Inceneritori che uccidono. | Musica e impegno sociale

Inceneritori che uccidono.

Allarme dalla Francia: Provato da 435 studi il legame tra inceneritori, cancri e malformazioni.

by Angelo Primavera

Fino ad ora nessun giornale aveva mai pubblicato studi scentifici che provassero il danno alla salute degli Inceneritori (ribattezzati solo in italia "termovalorizzatori" in quanto questo termine fa sparire la parola "cenere" quindi rifiuti che volano liberi nell'aria). Lo ha fatto il Venerdì di Repubblica, con un articoletto minuto che però da la sintesi giusta e crea una breccia (seppur la notizia è messa in un angoletto) nella campagna di disinformazione che c'è in Italia attraverso i media.

435 ricerce svolte in Francia hanno dimostrato un aumento di casi di cancro e malformazioni neonatali nei pressi degli inceneritori con percentuali che vanno dal 6 al 23%.

La notizia di una notizia pubblicata è stata diffusa dal Blog di Beppe Grillo, che seppure resta per me un blog i cui fini ultimi sono molto dubbi, rimane in Italia un catalizzatore di informazione indipendente e questa sua funzione rimane indiscutibile.

Oggi gli inceneritori sono "la soluzione" che tutti (o quasi) i politici, da centro-destra come da centro-sinistra vedono al problema rifiuti.
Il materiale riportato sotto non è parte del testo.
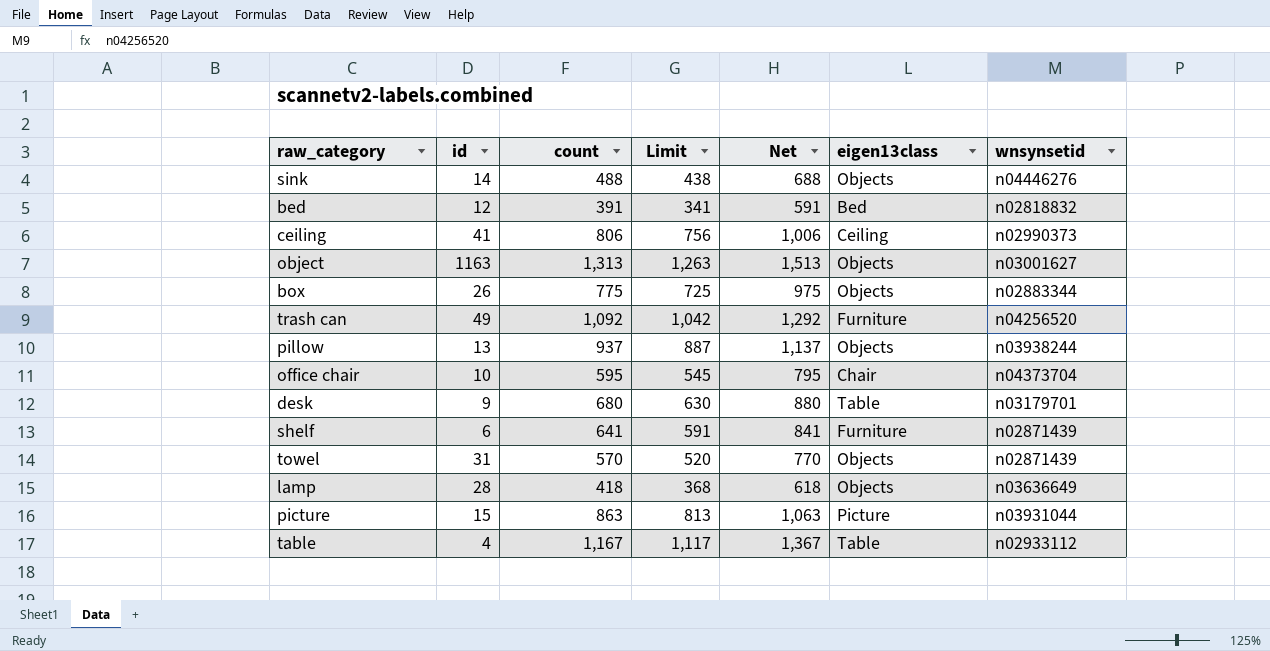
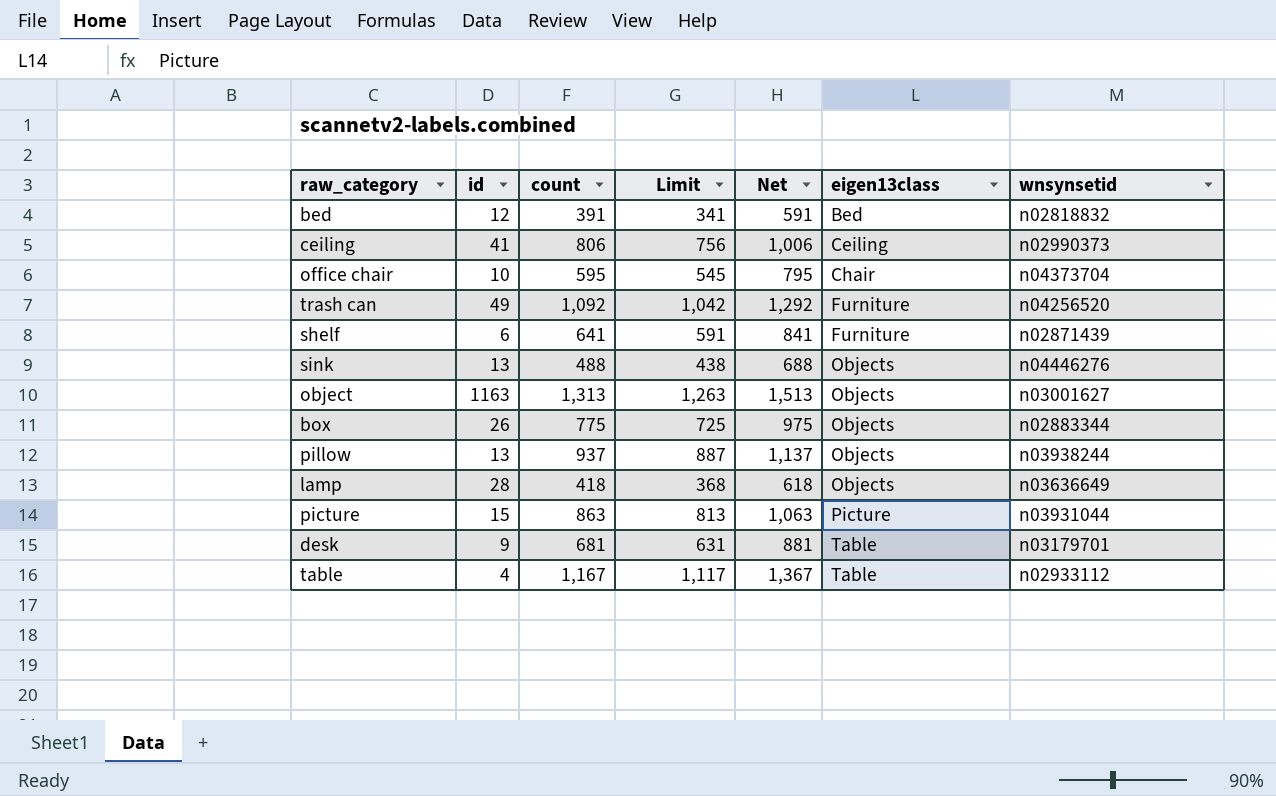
row order: none -> eigen13class ascending
row towel: 31 | 570 | 520 | 770 | Objects | n02871439 -> none
sink | id: 14 -> 13
desk | count: 680 -> 681
desk | Limit: 630 -> 631
desk | Net: 880 -> 881

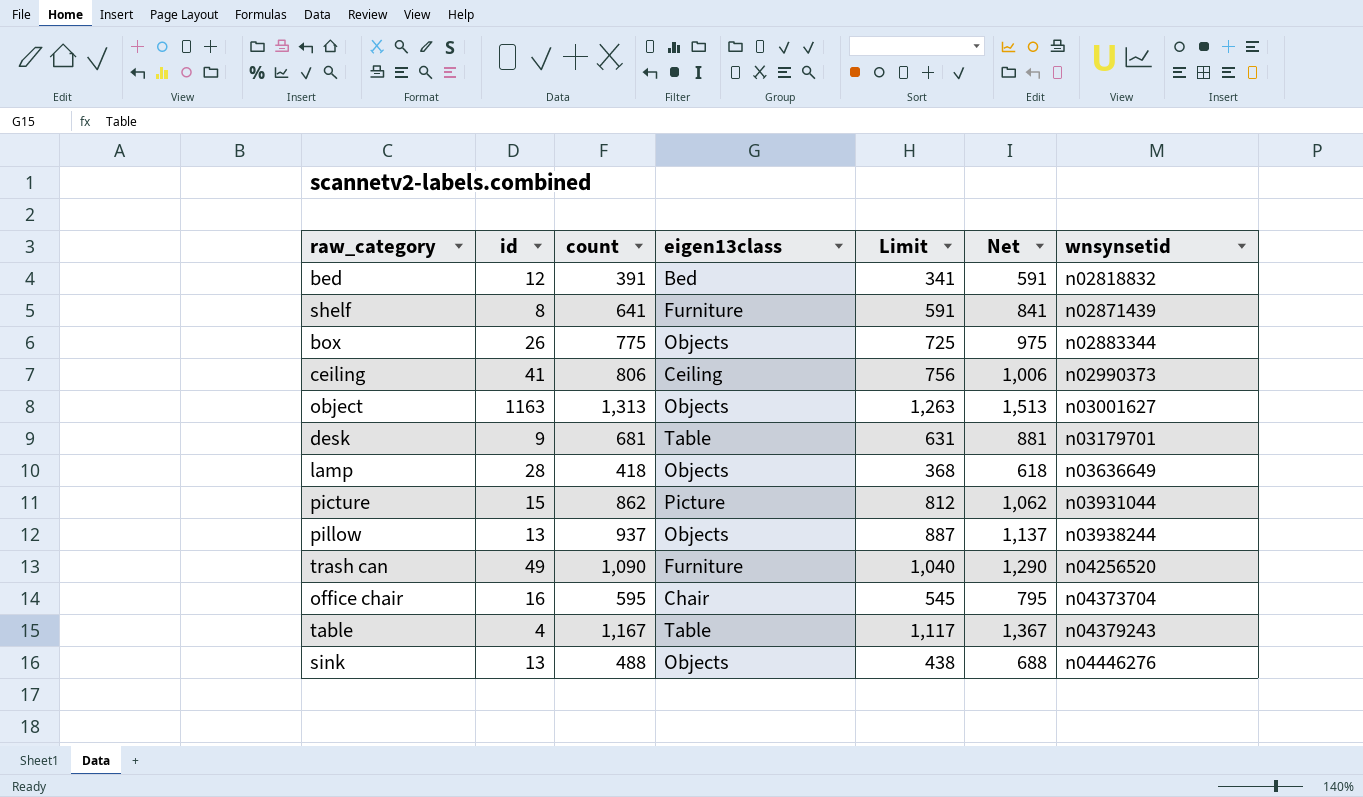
row order: eigen13class ascending -> wnsynsetid ascending
column eigen13class | position: 6 -> 4
shelf | id: 6 -> 8
picture | count: 863 -> 862
picture | Limit: 813 -> 812
picture | Net: 1,063 -> 1,062
trash can | count: 1,092 -> 1,090
trash can | Limit: 1,042 -> 1,040
trash can | Net: 1,292 -> 1,290
office chair | id: 10 -> 16
table | wnsynsetid: n02933112 -> n04379243

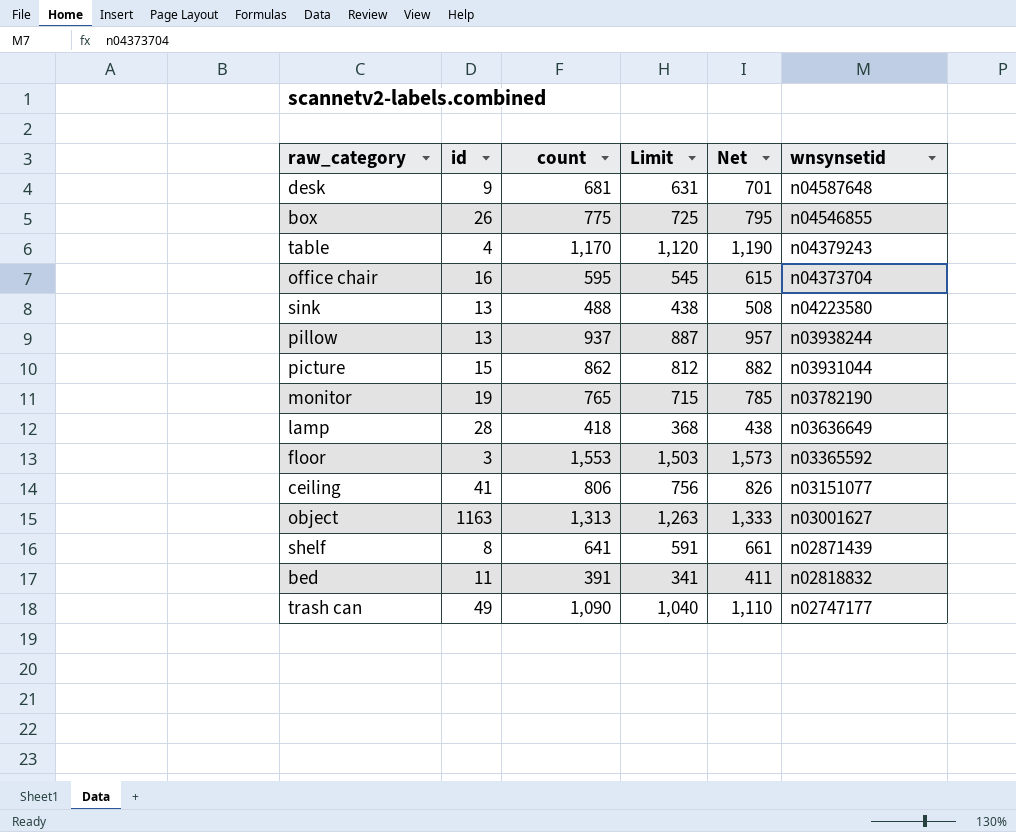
row order: wnsynsetid ascending -> wnsynsetid descending
column eigen13class | position: 4 -> none
column Net | formula: [count] + 200 -> [count] + 20
desk | wnsynsetid: n03179701 -> n04587648
box | wnsynsetid: n02883344 -> n04546855
table | count: 1,167 -> 1,170
table | Limit: 1,117 -> 1,120
sink | wnsynsetid: n04446276 -> n04223580
row monitor: none -> 19 | 765 | 715 | 785 | n03782190
row floor: none -> 3 | 1,553 | 1,503 | 1,573 | n03365592
ceiling | wnsynsetid: n02990373 -> n03151077
bed | id: 12 -> 11
trash can | wnsynsetid: n04256520 -> n02747177

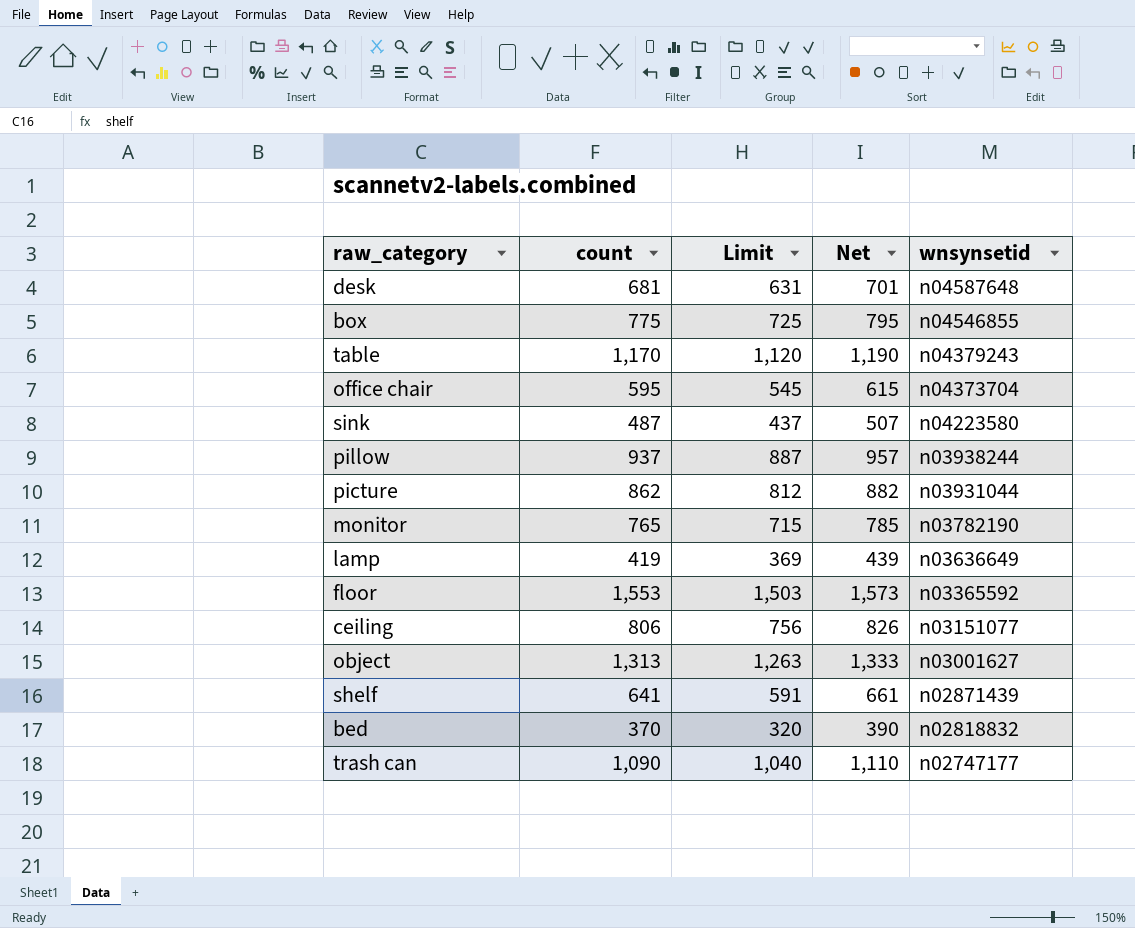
column id | position: 2 -> none
sink | count: 488 -> 487
sink | Limit: 438 -> 437
sink | Net: 508 -> 507
lamp | count: 418 -> 419
lamp | Limit: 368 -> 369
lamp | Net: 438 -> 439
bed | count: 391 -> 370
bed | Limit: 341 -> 320
bed | Net: 411 -> 390

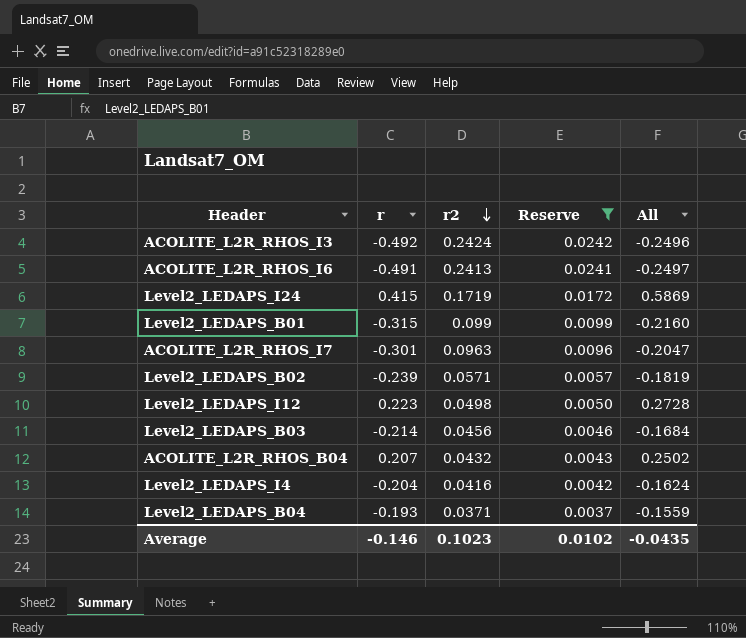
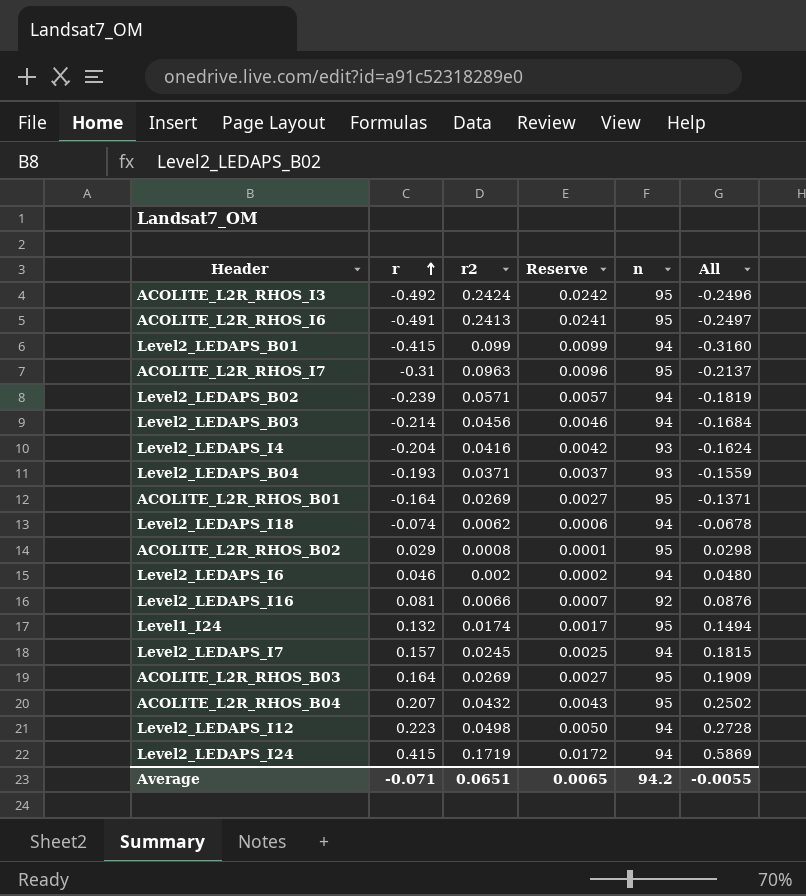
filter: Reserve >= 0.0037 -> none
row order: r2 descending -> r ascending
column n | position: none -> 5
Level2_LEDAPS_B01 | r: -0.315 -> -0.415
Level2_LEDAPS_B01 | All: -0.2160 -> -0.3160
ACOLITE_L2R_RHOS_I7 | r: -0.301 -> -0.31
ACOLITE_L2R_RHOS_I7 | All: -0.2047 -> -0.2137
Average | r: -0.146 -> -0.071
Average | r2: 0.1023 -> 0.0651
Average | Reserve: 0.0102 -> 0.0065
Average | All: -0.0435 -> -0.0055

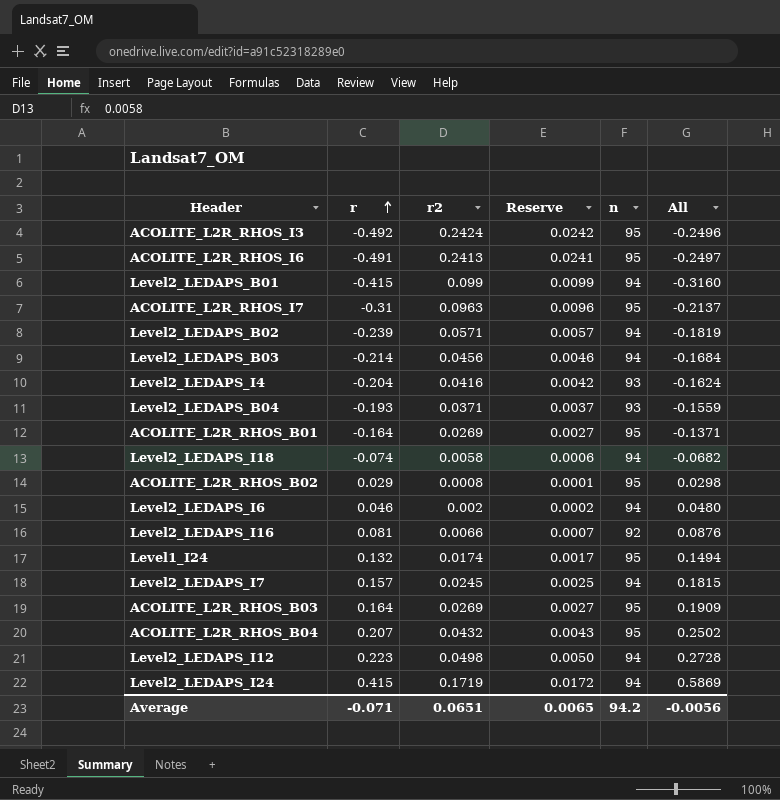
Level2_LEDAPS_I18 | r2: 0.0062 -> 0.0058
Level2_LEDAPS_I18 | All: -0.0678 -> -0.0682
Average | All: -0.0055 -> -0.0056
Questo perchè l'alternativa sarebbe quella di metter mano alle filiere produttive ed alla grande distribuzione, nonchè alle abitudini del consumatore, riguardo l'abbandono delle confezioni e riguardo la raccolta differenziata "porta a porta" obbligatoria.

L'obiezione più frequente è che queste teorie, seppur si volessero adottare, comporterebbero tempistiche che ora non abbiamo più. Ma la realtà è che il cittadino, se informato sulle conseguenze di queste scelte, sarebbe per primo a premere e magari anche a fare sacrifici per accellerarne almeno la parte del riciclo e del riutilizzo dei contenitori.

Se si spaventa il cittadino dove serve, ovvero che queste soluzioni quali i temovalorizzatori, sono un pericolo sempre più certificato per la salute ed il futuro delle nuove generazioni, così come viene fatto con il "clandestino" che in due anni di bombardamento mediatico è divenuto il problema numero uno anche per chi non ne ha mai visto uno in vita sua, si creerebbero ronde ecologiche e non ronde di soggetti dal bastone facile.

Il problema nel nostro paese resta l'informazione e la formazione all'informazione libera. il conflitto d'interesse tra potere (assolutamente non solo di Berlusconi e del centro-destra, che seppure ne rappresenta l'emblema non si esaurisce in quella realtà) e mezzi di comunicazione è ciò che ci rende incapaci di esprimere una volontà popolare e democratica cosciente.

La costituzione dice chiaramente che il cittadino ha diritto all'informazione. Una notizia così dovrebbe essere in prima pagina affianco al discorso relativo al disastro della Campania, perchè il cittadino deve sapere che le soluzioni che sia Pdl che Pd danno al problema rifiuti sono soluzioni dannose per il cittadino, dando anche una giusta prospettiva sulle proteste. Il cittadino che sa, non cambia partito...cambia il partito su questo fronte. Questa dovrebbe essere la dinamica della democrazia rappresentativa, che noi oggi non abbiamo, sostituita da un'oligarchia politico-economica che dei diritti si interessa solo a fronte di interessi propri.